**Task item**
The line with "text: Customer ->", the line with "text: always ->", and all lines between them in the material below: return these exactly, and no others.

**Data extracts**
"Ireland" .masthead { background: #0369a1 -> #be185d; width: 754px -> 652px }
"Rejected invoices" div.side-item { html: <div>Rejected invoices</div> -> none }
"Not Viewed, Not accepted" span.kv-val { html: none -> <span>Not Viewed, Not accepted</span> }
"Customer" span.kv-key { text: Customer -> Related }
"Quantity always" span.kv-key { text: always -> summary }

...

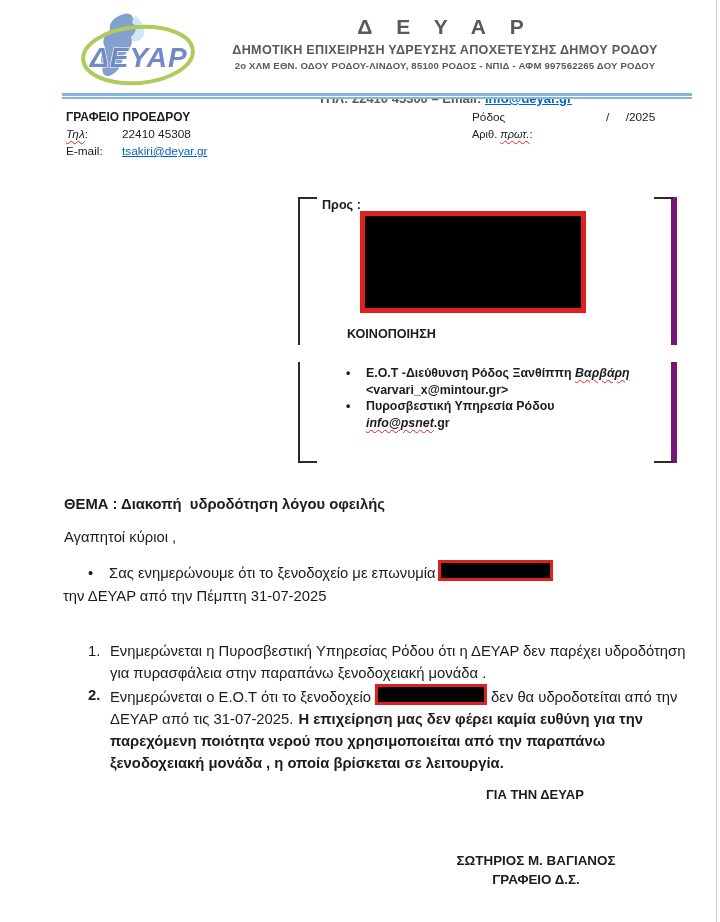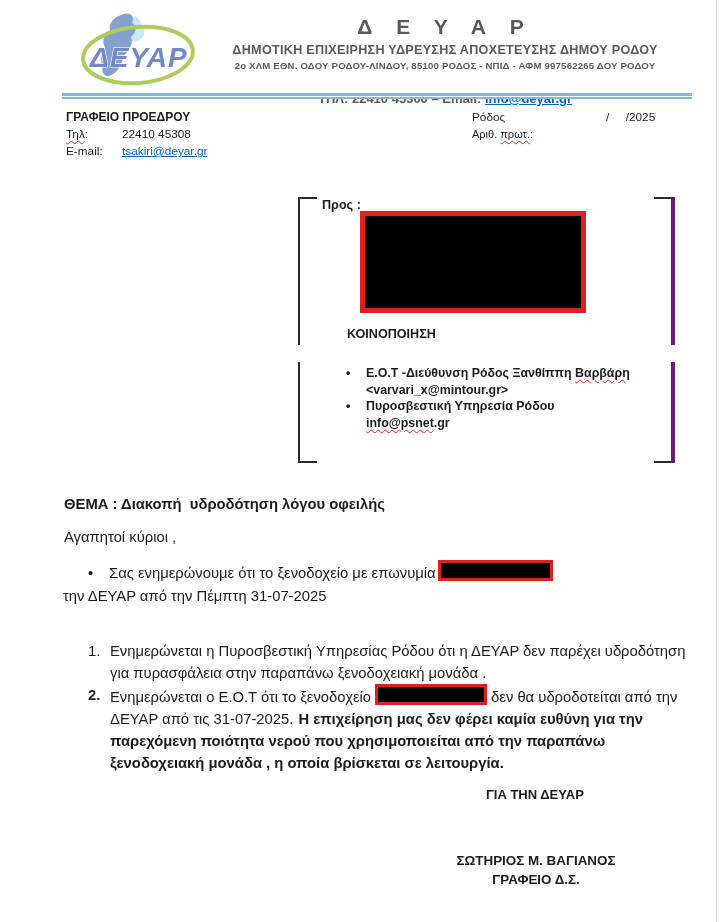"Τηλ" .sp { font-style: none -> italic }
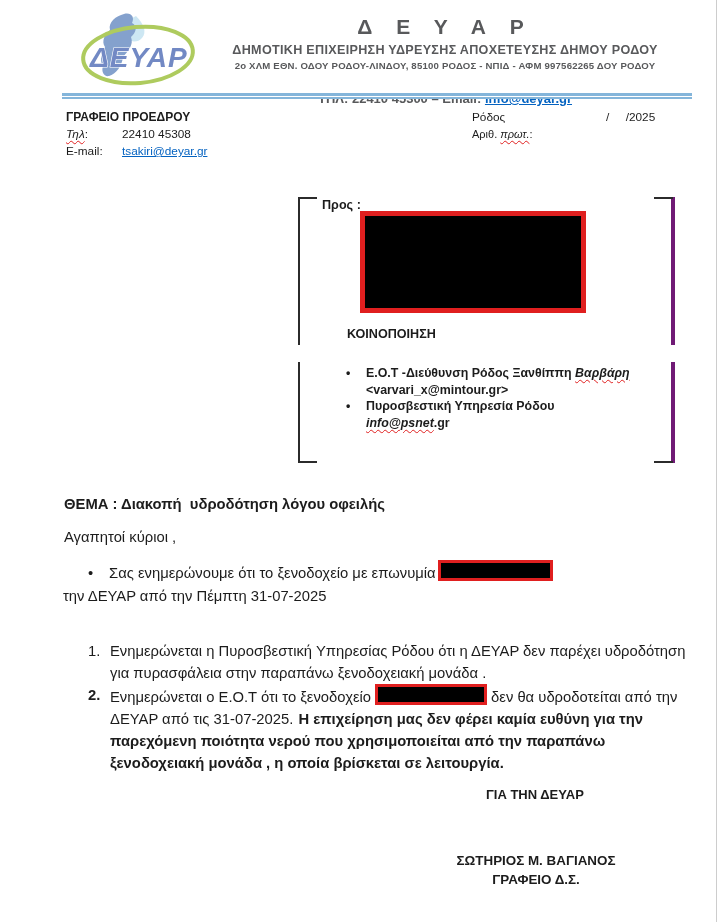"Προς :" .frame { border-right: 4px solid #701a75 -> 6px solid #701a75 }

**Answer space**
"Customer" span.kv-key { text: Customer -> Related }
"Quantity always" span.kv-key { text: always -> summary }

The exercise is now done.